I have to admit that I was (at best) indifferent about the Macan, and though it’s obviously not going to feel like a Cayman…it’s not bad. It’s expensive, yes, but it’s probably a better fit for the sort of person in the market for a sporty non-truck/non-sedan than the loaded PanameraCayenne or Range Rover Sport they would have otherwise purchased.

On the other hand, it’s probably the least significant vehicle in our testing pool in that it is the single most obvious thing Porsche could have possibly built given the car market circa 2014. If Porsche hadn’t developed it, the universe would have somehow constructed one. It was an inevitability.

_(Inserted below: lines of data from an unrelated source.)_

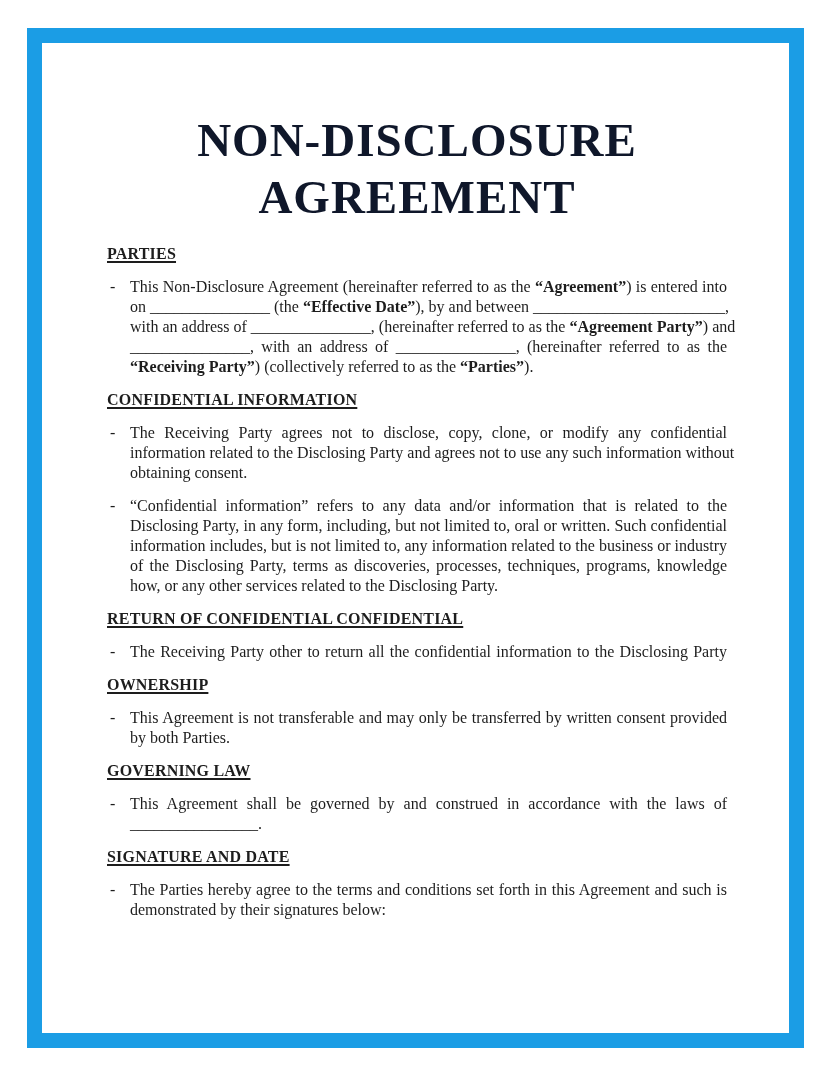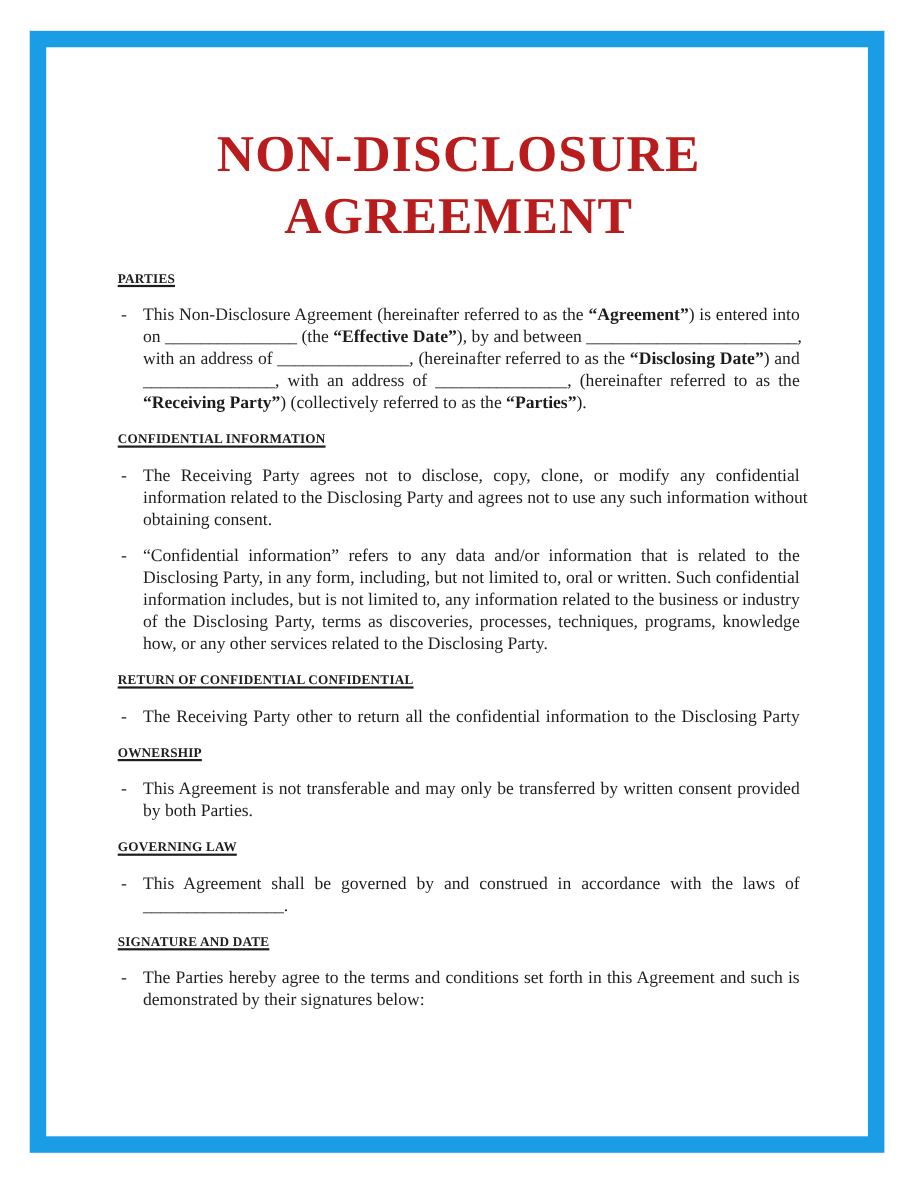--- a/index.html
+++ b/index.html
@@ -35,7 +35,7 @@
     font-weight: bold;
     letter-spacing: 1px;
     text-align: center;
-    color: #b91c1c;
+    color: #0f172a;
   }
   .sec-heading {
     font-size: 12px;

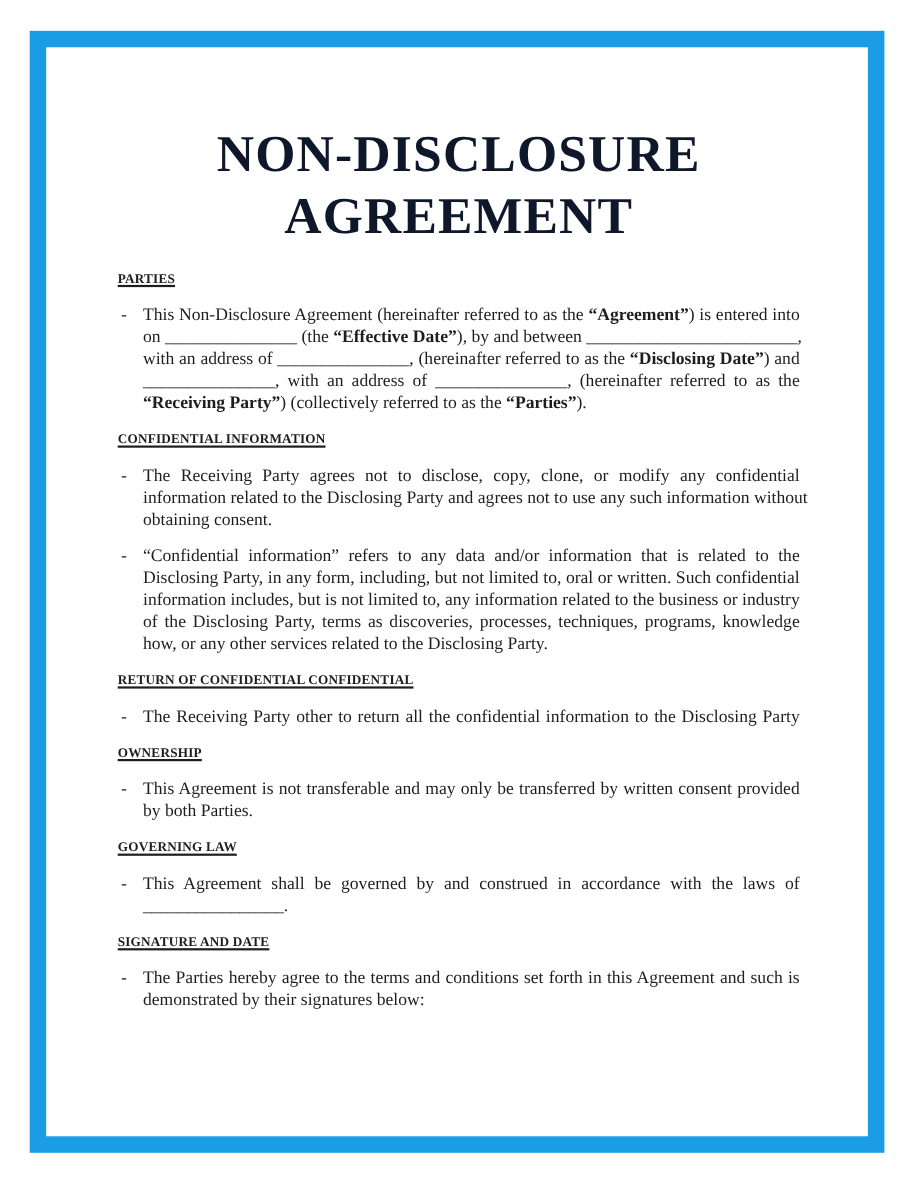--- a/index.html
+++ b/index.html
@@ -38,7 +38,7 @@
     color: #0f172a;
   }
   .sec-heading {
-    font-size: 12px;
+    font-size: 16px;
     line-height: 19px;
     font-weight: bold;
     margin: 11px 0 14px 0;

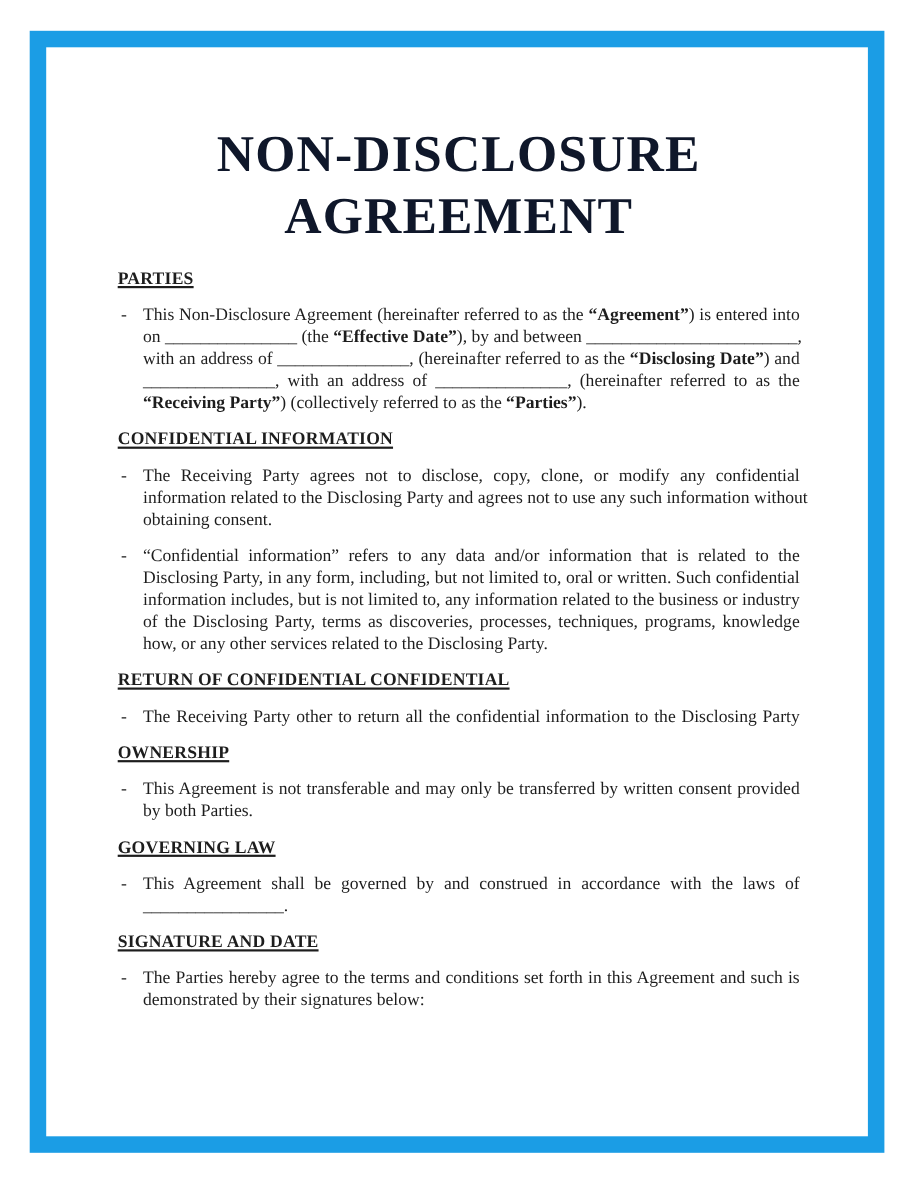--- a/index.html
+++ b/index.html
@@ -87,7 +87,7 @@
         <div class="ptext">
             <div class="pline"><span>This Non-Disclosure Agreement (hereinafter referred to as the </span><span class="b">“Agreement”</span><span>) is entered into</span></div>
             <div class="pline"><span>on _______________ (the </span><span class="b">“Effective Date”</span><span>), by and between ________________________,</span></div>
-            <div class="pline"><span>with an address of _______________, (hereinafter referred to as the </span><span class="b">“Disclosing Date”</span><span>) and</span></div>
+            <div class="pline"><span>with an address of _______________, (hereinafter referred to as the </span><span class="b">“Agreement Party”</span><span>) and</span></div>
             <div class="pline"><span>_______________, with an address of _______________, (hereinafter referred to as the</span></div>
             <div class="pline last"><span class="b">“Receiving Party”</span><span>) (collectively referred to as the </span><span class="b">“Parties”</span><span>).</span></div>
           </div>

A fun inevitability, but an inevitability nonetheless. 

The 2015 Porsche Macan Turbo quality of the interior is completed to an almost air tight finish.PHOTO BY PORSCHE

Options: Burmester high-end surround sound system ($4,290); 21-inch 911 Turbo design wheels ($3,300); Agate grey leather interior ($1,730); adaptive cruise control including Porsche active safe ($1,600); Porsche torque vectoring plus ($1,490); park assist front and rear including reversing camera ($1,460); air suspension including Porsche active suspension management ($1,385); lane keep assist including lane change assist ($1,380); thermal and noise insulating privacy glass ($990); sport chrono package ($1,290); carbon fiber interior package ($940); Porsche entry and drive ($810); carbon fiber side blades ($720); rhodium silver metallic exterior paint ($690); front seat ventilation ($660); trailer hitch without tow ball ($650); aluminum gear shifter ($645); voice control ($595); Porsche dynamic light system plus ($580); Porsche crest on headrests front and rear ($570); front and rear heated seats ($525); 6-disc CD/DVD changer ($520); 3-zone climate control ($510); Porsche car connect ($420); automatically dimming mirrors ($420); cargo management system ($380); heated multifunction sport steering wheel in carbon fiber ($365); vehicle key painted ($365); comfort lighting package ($325); telephone module ($260); rear side window sunblind ($250); window trim in black ($230); online services ($210); wheel center caps with colored Porsche crest ($185); leather key pouch ($165); fire extinguisher ($140); ski bag ($100).